> [DESCRIPTION OF THE TASK]: Where a line holds the word "Cretan", count it, then give only the total for the entries below.

--- TASK MATERIAL ---

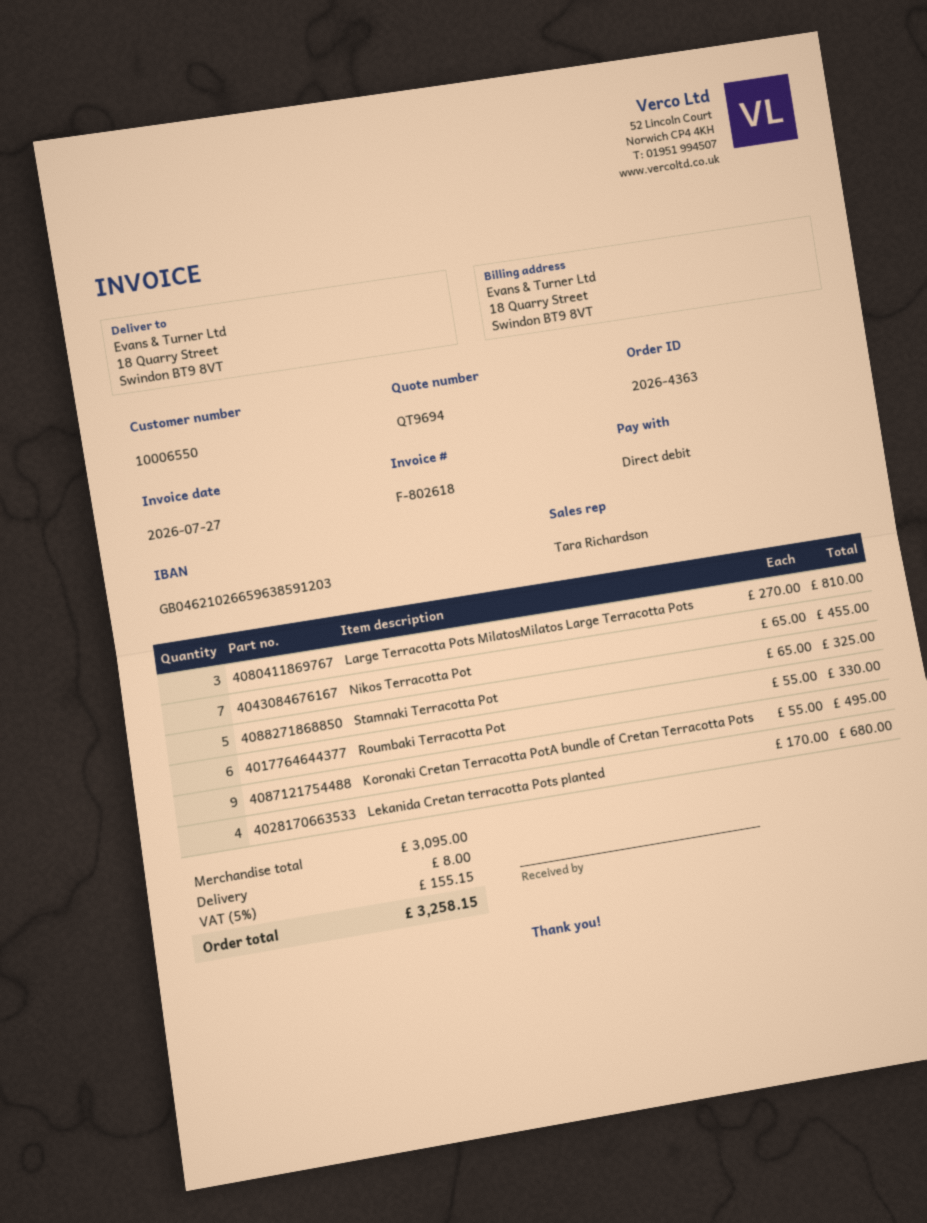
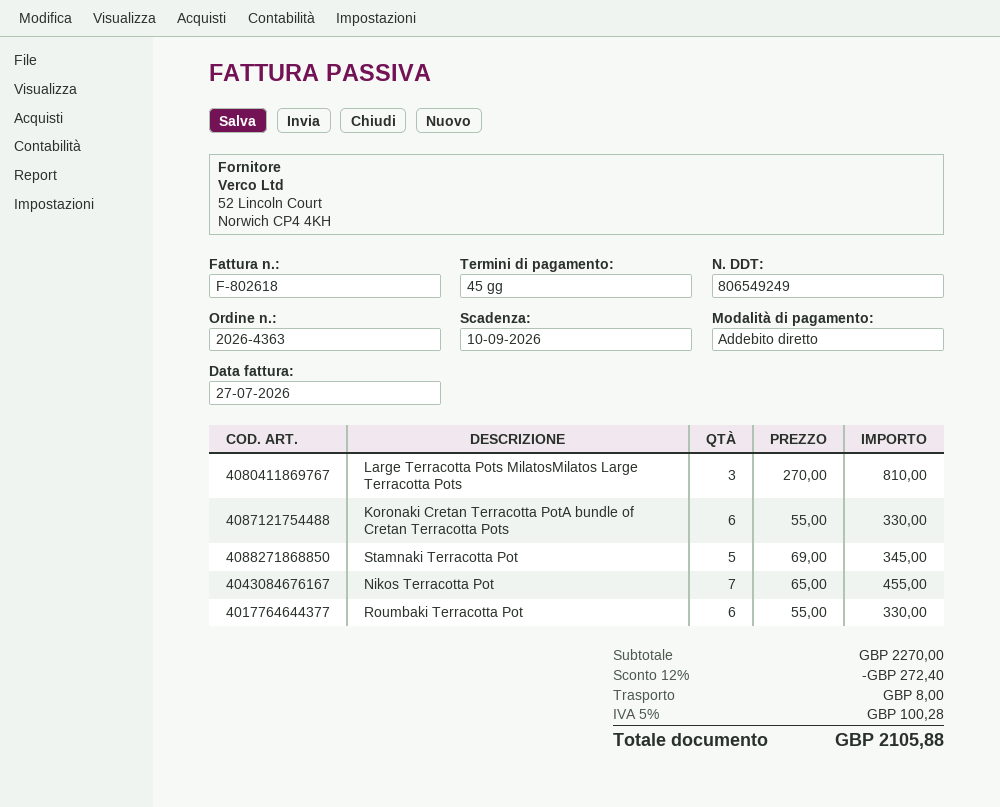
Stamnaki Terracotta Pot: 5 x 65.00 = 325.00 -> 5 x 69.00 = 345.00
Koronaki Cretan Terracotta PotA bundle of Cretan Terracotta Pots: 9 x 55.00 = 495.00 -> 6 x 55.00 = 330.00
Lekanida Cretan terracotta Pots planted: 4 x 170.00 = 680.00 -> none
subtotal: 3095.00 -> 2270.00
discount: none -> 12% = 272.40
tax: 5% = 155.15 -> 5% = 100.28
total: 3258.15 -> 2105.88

---
--- TASK MATERIAL ---

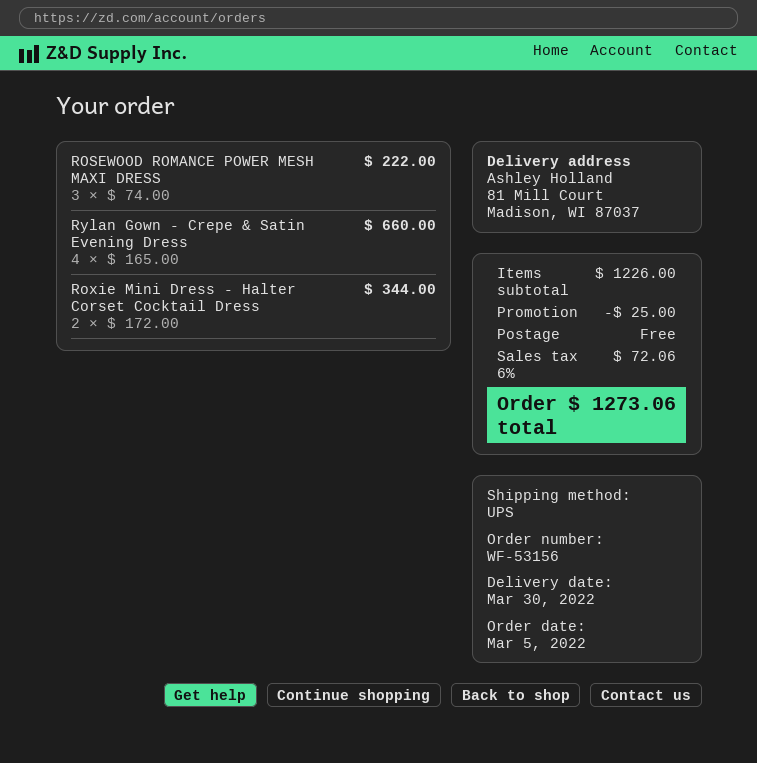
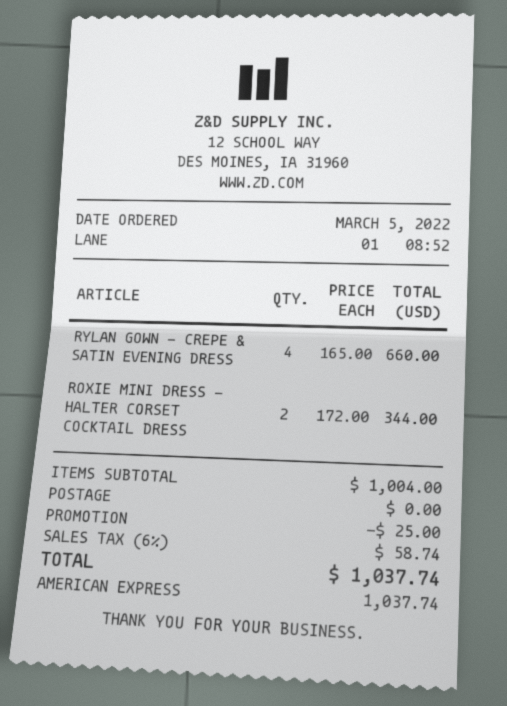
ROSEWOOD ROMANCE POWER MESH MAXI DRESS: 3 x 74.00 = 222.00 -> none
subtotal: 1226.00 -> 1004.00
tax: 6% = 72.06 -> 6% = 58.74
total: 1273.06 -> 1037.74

---
--- TASK MATERIAL ---

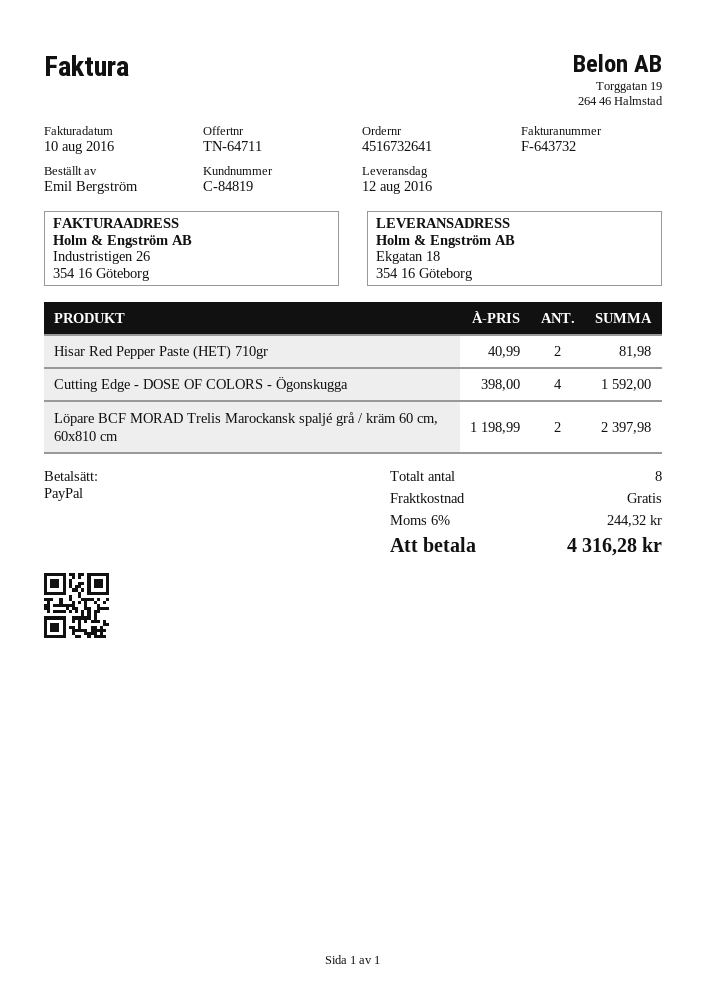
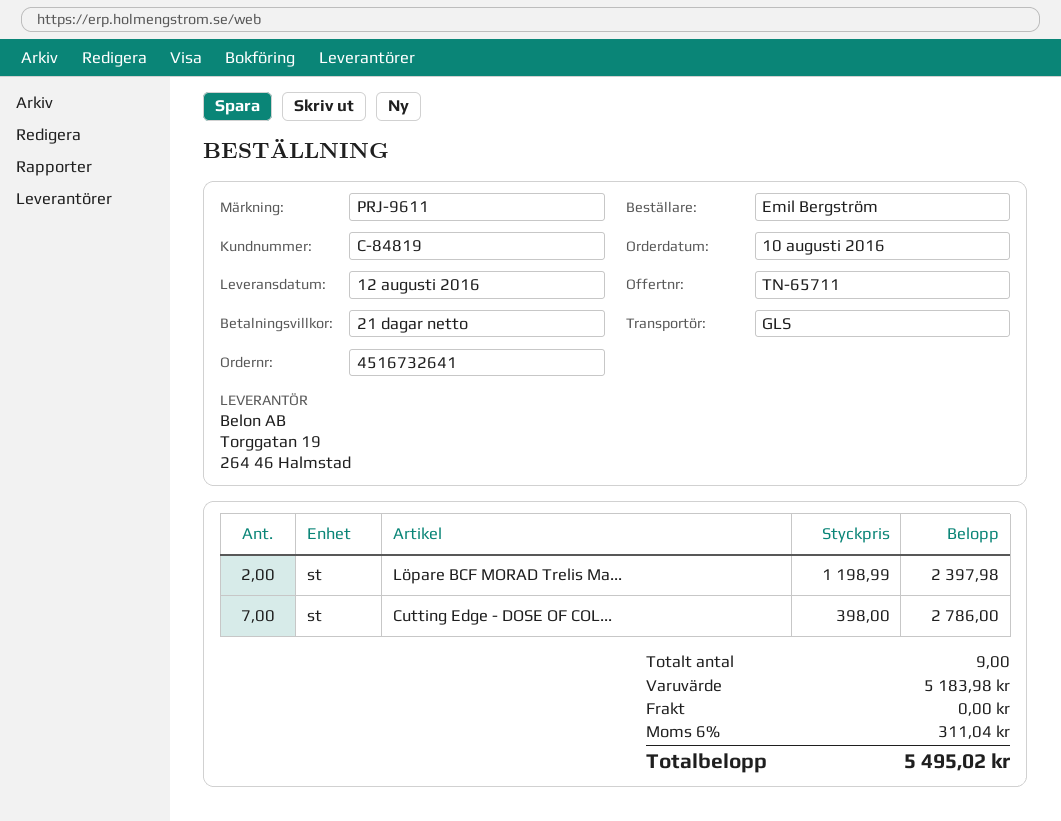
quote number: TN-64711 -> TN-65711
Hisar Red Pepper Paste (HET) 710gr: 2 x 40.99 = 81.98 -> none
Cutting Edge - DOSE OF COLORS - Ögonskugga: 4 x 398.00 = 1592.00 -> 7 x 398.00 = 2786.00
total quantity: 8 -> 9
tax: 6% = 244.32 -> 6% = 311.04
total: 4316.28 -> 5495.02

---

> [COMPLETED TASK]: 2